(Your goal) Please transcribe only the lines between the one containing "font-weight: normal ->" and the end of the records, both ends included, exactly as written; skip every picture.

(Excerpted data)
------------------------------
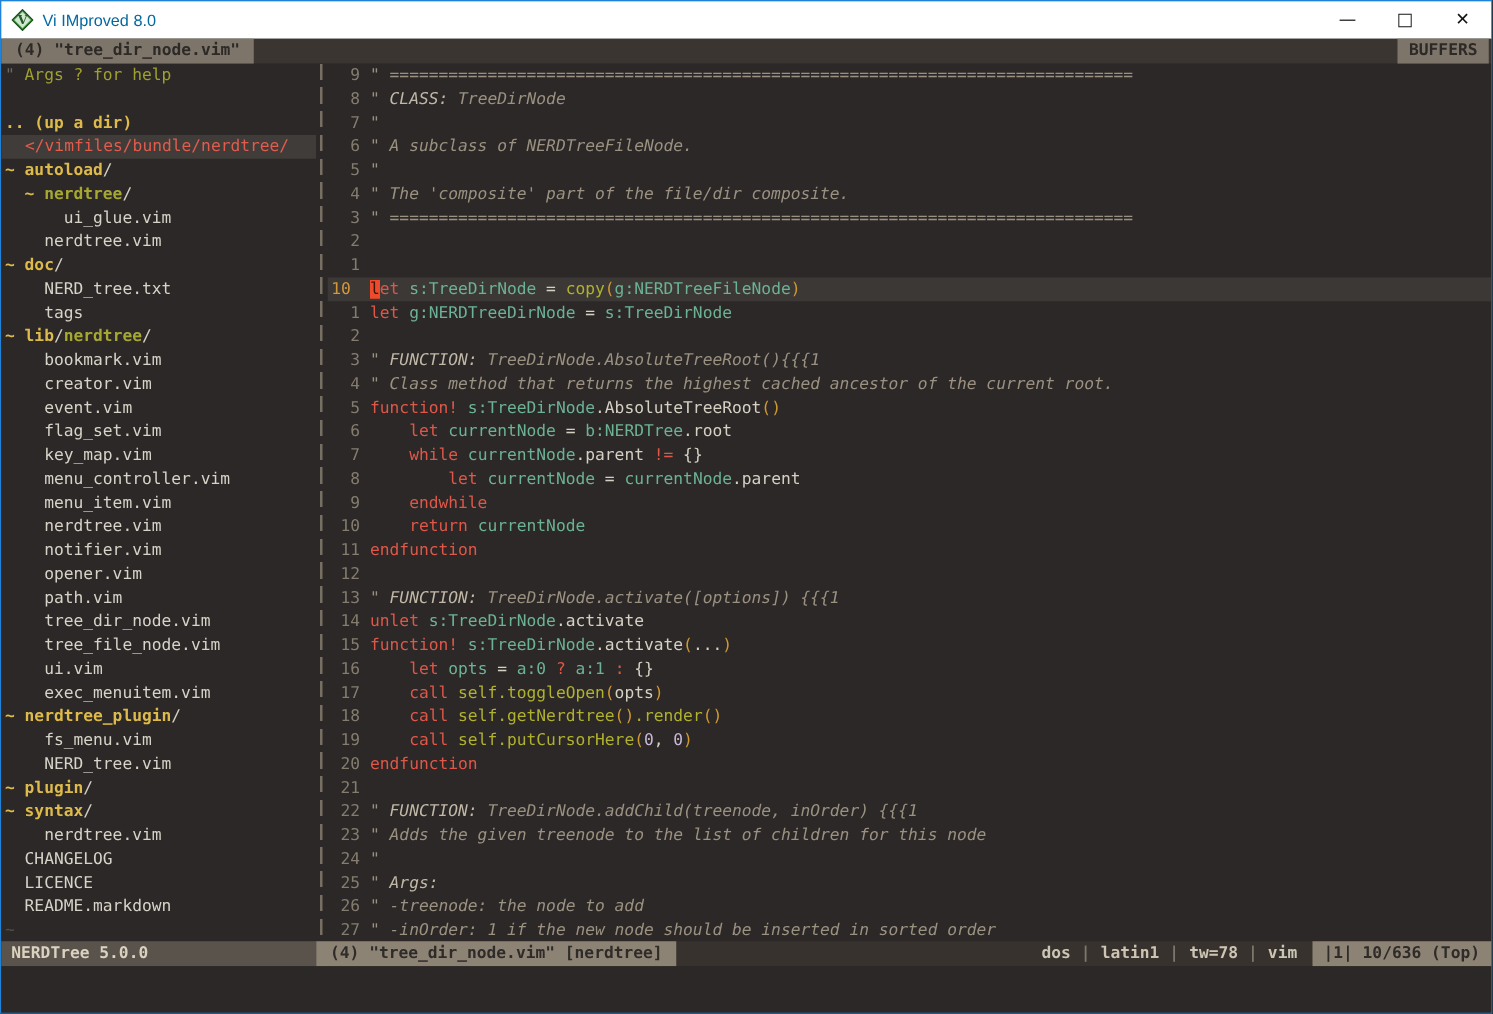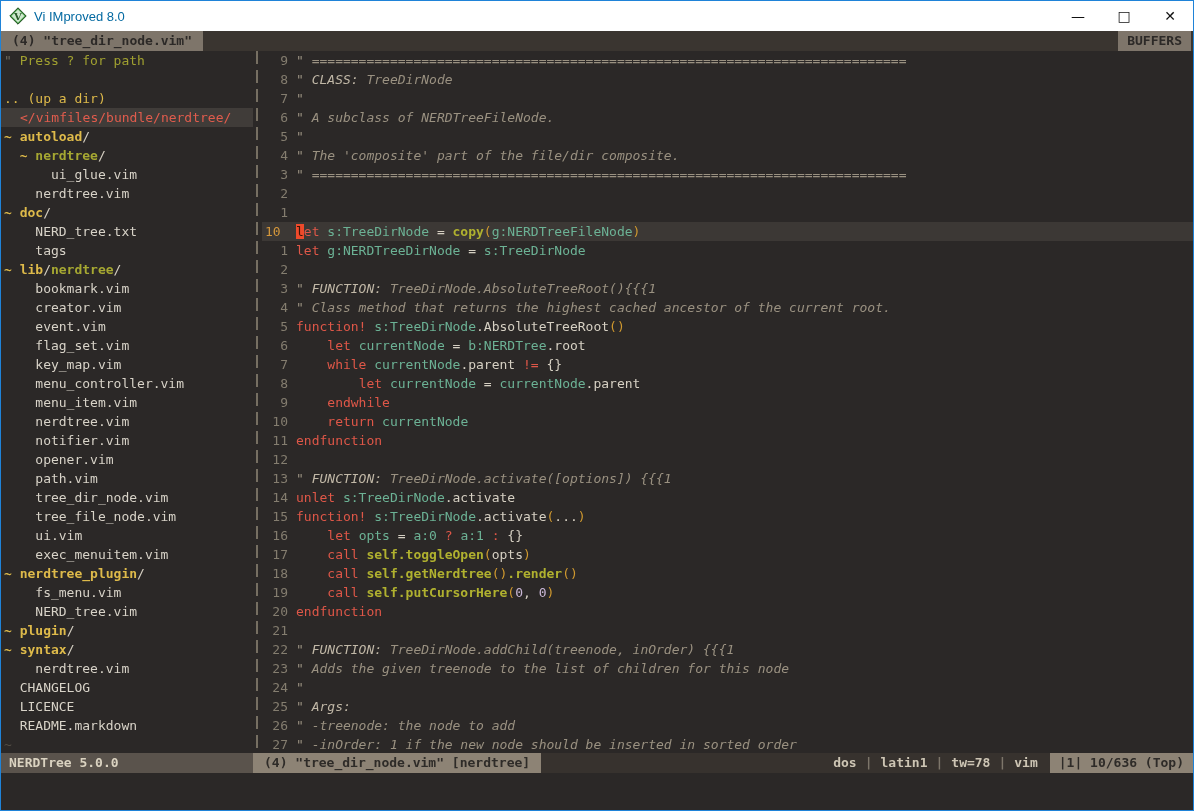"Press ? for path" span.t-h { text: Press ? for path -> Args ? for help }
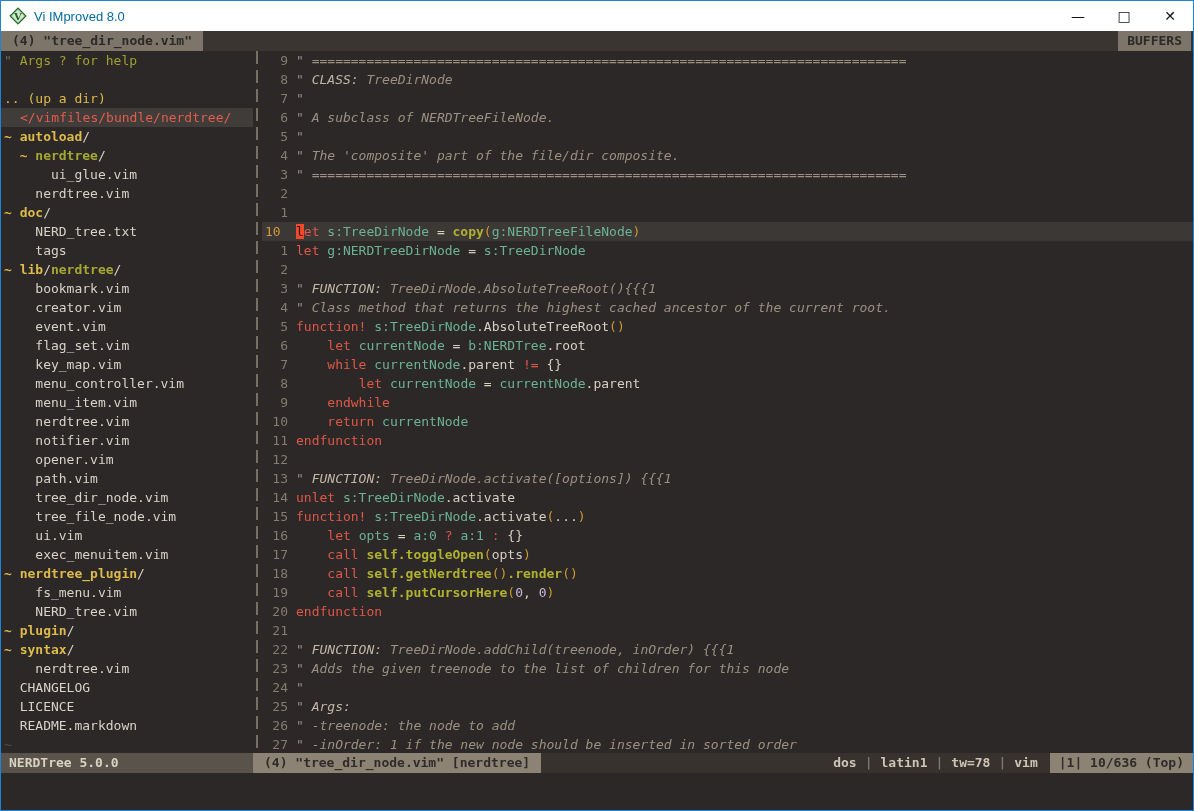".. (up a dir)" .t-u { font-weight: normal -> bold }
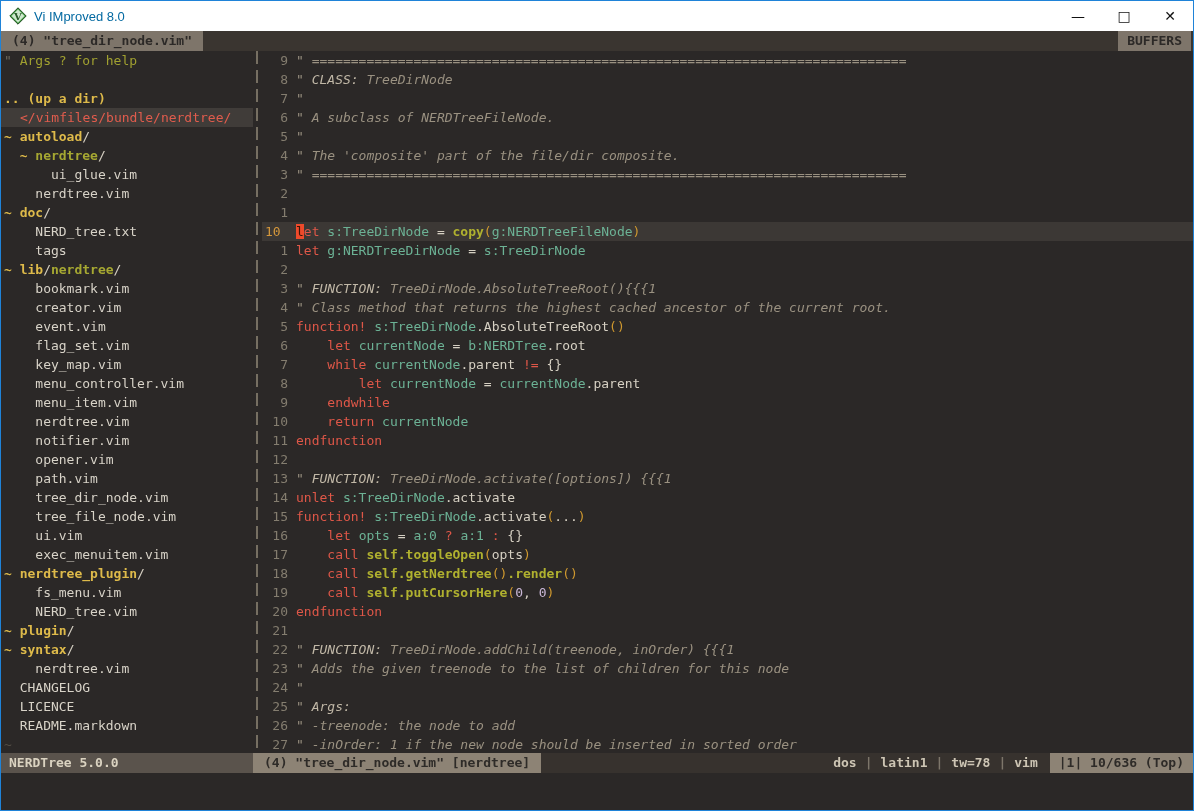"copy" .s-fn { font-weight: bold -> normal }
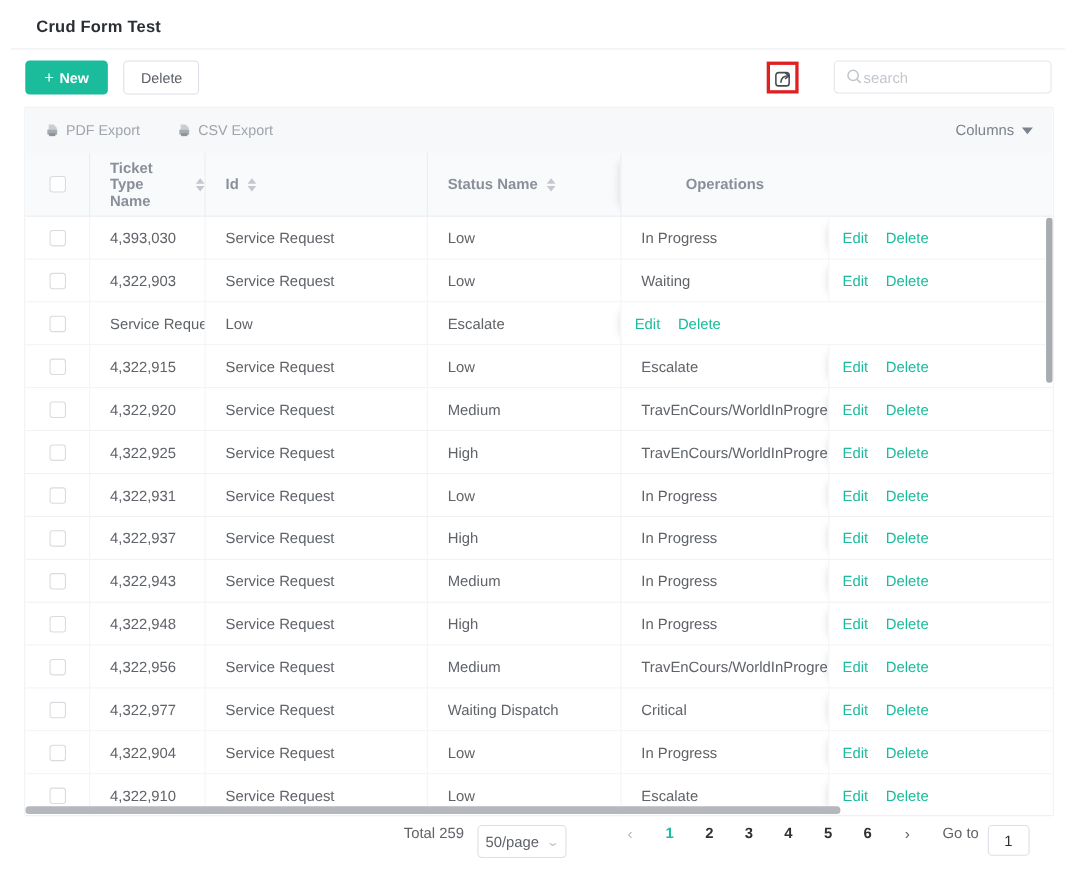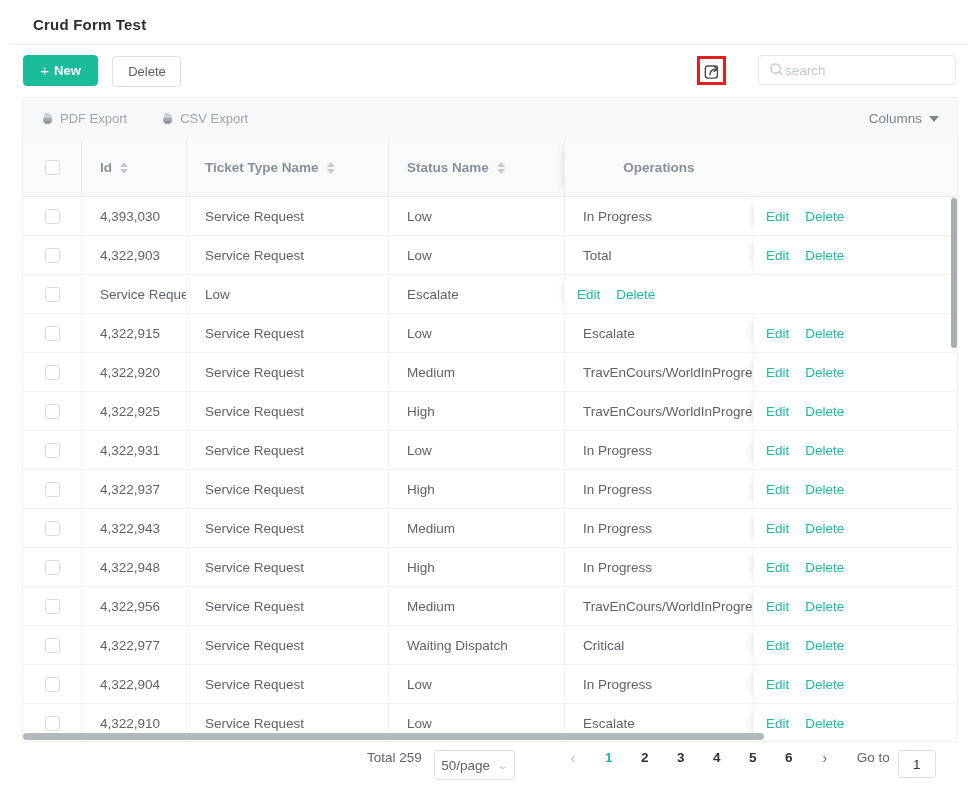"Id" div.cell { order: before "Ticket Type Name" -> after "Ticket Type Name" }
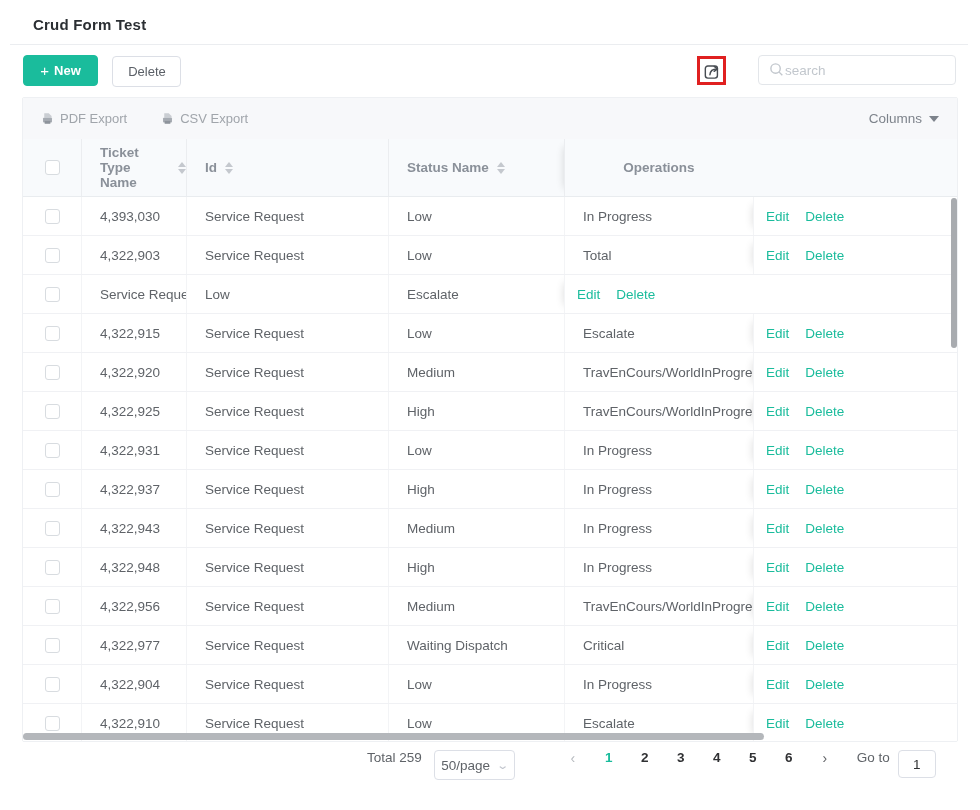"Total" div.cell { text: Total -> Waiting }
------------------------------
(Task response)
".. (up a dir)" .t-u { font-weight: normal -> bold }
"copy" .s-fn { font-weight: bold -> normal }
"Id" div.cell { order: before "Ticket Type Name" -> after "Ticket Type Name" }
"Total" div.cell { text: Total -> Waiting }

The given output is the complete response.